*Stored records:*

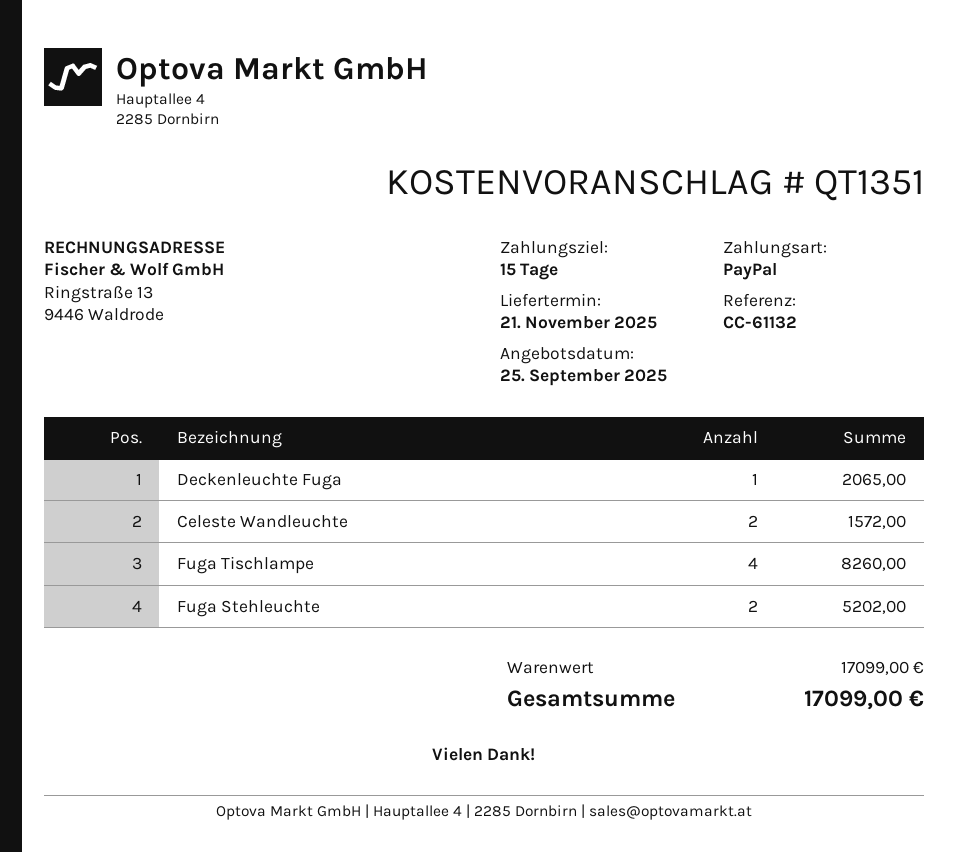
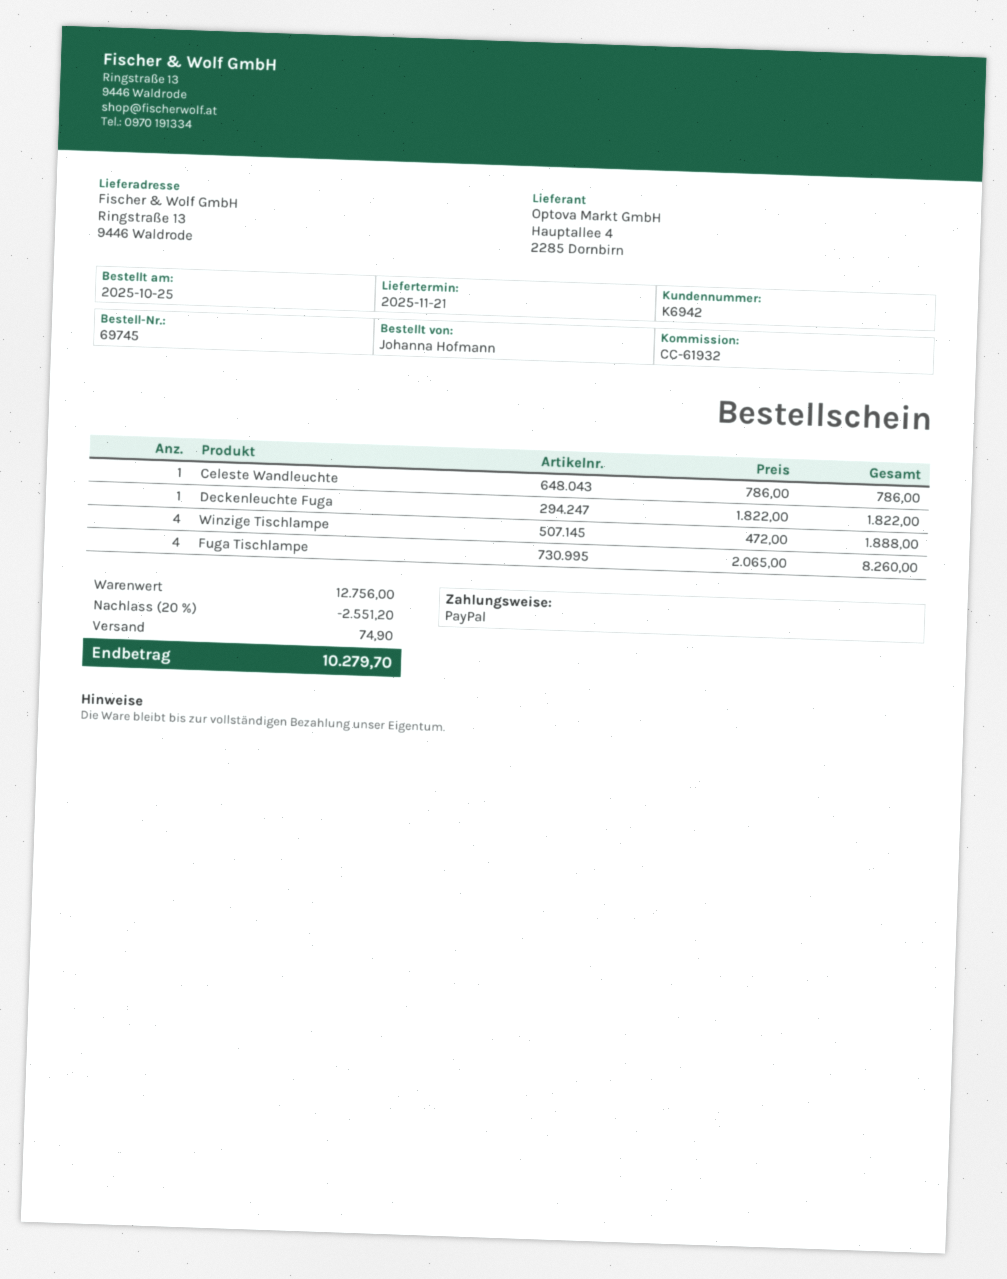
reference: CC-61132 -> CC-61932
Deckenleuchte Fuga: 1 for 2065.00 -> 1 for 1822.00
Celeste Wandleuchte: 2 for 1572.00 -> 1 for 786.00
Fuga Stehleuchte: 2 for 5202.00 -> none
Winzige Tischlampe: none -> 4 for 1888.00
subtotal: 17099.00 -> 12756.00
discount: none -> 20% = 2551.20
shipping: none -> 74.90
total: 17099.00 -> 10279.70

*Required action:*
An answer is complete only when it holds every line above containing the string "none".

*Result of this task:*
Fuga Stehleuchte: 2 for 5202.00 -> none
Winzige Tischlampe: none -> 4 for 1888.00
discount: none -> 20% = 2551.20
shipping: none -> 74.90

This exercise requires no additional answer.